HDHouse: Liberals think others are stupid because they either do stupid things or believe stupid things without examination.

Like faith in AGW?

An amazing percentage of this country thinks Obama is 1. a socialist 2. has a plan to convert the country to socialism 3. doesn't share American values

/fixed

[libtard. for his typical and deliberate deception, hyperbole, exageration and distortion of any view that opposes his]

master cylinder said...

Fen, Balloon Juice will not delete your comments-try it sometime.

Fen said...

Master Cylinder: Nina, the game here is that all these conservatives gathered here -united by Ann, are nuanced and cruelly neutral-that's what they will tell you

Nina, that guy above is a Lefty Troll who perches here and flings poo. When he runs through his credibility, he'll start another sock-puppet and start out all over again.

Thats the MO of most the liberals here. And thats why people like him are called names and treated with contempt.

Fen said...

Nina: Too few "liberals," conservative or otherwise, participate here. I keep reading comments, hoping to hear that back and forth, but I read mostly that liberals are turds and paternalistic and dumb and contemptuous and clueless and on and on and on. My friends will ask -- why do you read that stuff?

That last is interesting. Do you realize that we have Lefty Trolls visiting just to spike the blog?

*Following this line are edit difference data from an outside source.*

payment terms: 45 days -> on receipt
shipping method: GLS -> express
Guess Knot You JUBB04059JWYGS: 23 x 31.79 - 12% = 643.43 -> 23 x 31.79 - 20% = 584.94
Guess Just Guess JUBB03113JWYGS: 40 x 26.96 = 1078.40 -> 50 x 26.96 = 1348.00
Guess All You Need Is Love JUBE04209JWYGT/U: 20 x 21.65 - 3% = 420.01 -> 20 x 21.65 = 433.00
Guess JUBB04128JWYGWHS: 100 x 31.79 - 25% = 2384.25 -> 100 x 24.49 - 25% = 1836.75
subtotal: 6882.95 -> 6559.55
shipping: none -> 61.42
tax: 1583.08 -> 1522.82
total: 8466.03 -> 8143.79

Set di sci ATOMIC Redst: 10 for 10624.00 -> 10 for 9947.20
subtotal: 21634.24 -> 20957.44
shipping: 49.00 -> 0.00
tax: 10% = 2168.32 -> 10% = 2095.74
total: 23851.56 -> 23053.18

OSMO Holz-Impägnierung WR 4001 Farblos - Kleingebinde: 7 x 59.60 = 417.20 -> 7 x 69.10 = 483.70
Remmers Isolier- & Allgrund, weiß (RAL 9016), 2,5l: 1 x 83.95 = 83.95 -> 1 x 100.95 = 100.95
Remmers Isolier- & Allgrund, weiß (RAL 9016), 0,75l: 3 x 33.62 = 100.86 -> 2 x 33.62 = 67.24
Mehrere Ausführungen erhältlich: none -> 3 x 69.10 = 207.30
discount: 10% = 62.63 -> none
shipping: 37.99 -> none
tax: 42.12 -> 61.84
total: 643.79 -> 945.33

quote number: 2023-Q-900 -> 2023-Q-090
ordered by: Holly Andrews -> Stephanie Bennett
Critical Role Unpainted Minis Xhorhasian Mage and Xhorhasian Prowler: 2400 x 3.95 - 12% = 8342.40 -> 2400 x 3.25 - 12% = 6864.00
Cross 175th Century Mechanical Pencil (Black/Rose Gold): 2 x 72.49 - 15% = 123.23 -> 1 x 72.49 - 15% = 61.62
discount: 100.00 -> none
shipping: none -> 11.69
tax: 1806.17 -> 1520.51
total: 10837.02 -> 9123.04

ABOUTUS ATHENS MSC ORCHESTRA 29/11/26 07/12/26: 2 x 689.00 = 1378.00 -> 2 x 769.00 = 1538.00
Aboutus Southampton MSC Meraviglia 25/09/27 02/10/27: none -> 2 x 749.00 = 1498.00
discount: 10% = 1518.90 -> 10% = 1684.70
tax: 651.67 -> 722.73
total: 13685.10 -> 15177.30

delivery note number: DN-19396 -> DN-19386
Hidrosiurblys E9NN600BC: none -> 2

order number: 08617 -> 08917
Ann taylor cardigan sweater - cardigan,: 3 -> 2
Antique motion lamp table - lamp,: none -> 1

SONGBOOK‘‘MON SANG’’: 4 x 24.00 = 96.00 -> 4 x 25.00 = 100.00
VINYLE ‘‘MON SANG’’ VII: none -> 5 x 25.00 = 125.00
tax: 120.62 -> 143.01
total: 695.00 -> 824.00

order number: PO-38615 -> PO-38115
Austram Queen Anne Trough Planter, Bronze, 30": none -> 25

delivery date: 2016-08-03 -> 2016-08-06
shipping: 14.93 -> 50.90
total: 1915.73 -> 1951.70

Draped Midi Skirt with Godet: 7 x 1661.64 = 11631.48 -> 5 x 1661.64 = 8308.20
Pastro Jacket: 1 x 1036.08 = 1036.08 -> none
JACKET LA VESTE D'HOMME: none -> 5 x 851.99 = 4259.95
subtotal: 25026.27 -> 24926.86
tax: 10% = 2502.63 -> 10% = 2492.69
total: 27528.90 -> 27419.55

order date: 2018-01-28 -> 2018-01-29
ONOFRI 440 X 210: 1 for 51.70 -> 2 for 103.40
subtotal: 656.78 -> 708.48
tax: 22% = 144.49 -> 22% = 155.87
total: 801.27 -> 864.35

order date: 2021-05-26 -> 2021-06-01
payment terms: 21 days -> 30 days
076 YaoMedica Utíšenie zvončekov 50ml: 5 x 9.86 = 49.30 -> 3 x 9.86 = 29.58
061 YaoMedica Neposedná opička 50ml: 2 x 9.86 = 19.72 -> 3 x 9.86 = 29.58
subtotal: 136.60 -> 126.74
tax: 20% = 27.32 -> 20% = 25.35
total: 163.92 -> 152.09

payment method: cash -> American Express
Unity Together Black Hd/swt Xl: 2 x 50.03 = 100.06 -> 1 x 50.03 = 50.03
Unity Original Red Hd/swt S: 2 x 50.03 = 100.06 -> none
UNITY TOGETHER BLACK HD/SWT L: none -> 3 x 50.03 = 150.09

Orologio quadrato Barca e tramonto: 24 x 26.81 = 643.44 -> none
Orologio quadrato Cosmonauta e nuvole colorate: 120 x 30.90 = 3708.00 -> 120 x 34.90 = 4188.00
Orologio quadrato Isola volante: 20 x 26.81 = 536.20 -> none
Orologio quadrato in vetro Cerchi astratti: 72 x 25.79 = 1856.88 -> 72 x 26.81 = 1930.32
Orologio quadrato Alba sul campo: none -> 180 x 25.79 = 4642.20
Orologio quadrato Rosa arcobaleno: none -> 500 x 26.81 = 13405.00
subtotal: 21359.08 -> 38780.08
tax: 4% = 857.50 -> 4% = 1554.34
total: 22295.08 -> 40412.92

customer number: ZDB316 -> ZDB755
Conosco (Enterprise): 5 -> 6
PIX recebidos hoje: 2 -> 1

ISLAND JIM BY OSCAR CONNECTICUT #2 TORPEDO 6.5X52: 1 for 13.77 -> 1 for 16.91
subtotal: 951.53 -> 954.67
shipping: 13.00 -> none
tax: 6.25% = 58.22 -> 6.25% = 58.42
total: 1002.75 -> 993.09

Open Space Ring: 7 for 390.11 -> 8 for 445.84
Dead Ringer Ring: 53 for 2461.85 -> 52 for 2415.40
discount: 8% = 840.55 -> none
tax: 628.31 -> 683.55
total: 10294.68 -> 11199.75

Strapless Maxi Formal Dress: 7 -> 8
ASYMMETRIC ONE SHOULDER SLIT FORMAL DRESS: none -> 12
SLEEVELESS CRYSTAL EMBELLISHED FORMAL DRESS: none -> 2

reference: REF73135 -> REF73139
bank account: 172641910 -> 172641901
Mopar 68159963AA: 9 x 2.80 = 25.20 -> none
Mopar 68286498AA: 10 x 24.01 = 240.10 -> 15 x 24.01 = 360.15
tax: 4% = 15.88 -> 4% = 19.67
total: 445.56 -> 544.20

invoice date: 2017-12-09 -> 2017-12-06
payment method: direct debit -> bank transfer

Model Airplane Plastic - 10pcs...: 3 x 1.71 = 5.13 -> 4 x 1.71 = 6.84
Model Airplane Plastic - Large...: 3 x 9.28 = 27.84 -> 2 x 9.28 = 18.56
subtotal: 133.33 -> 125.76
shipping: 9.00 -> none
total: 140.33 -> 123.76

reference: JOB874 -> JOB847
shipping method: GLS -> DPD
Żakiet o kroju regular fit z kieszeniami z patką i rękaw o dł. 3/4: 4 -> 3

By spiking, I mean that honest liberals and conservatives here will be having a back-and-forth discussion about some issue that is an interesting read.

But the hard left can't have that -someone might stray from the commune. So someone from Pandagon or HuffPo, still nursing a grude over Amanda Marcotte, drives by and starts flinging poo and deliberately attempts to spike the conversation, turn it into a hate-fest that no one wants to read.

So I find you comments ironic. Yes, the labels are divisive. Yes, it disrupts any attempt at understanding the other side.

And Yes, its deliberately done by the people on your side of the aisle. We even have psots from them admitting (when they get too cocky).

Fen said...
This comment has been removed by the author.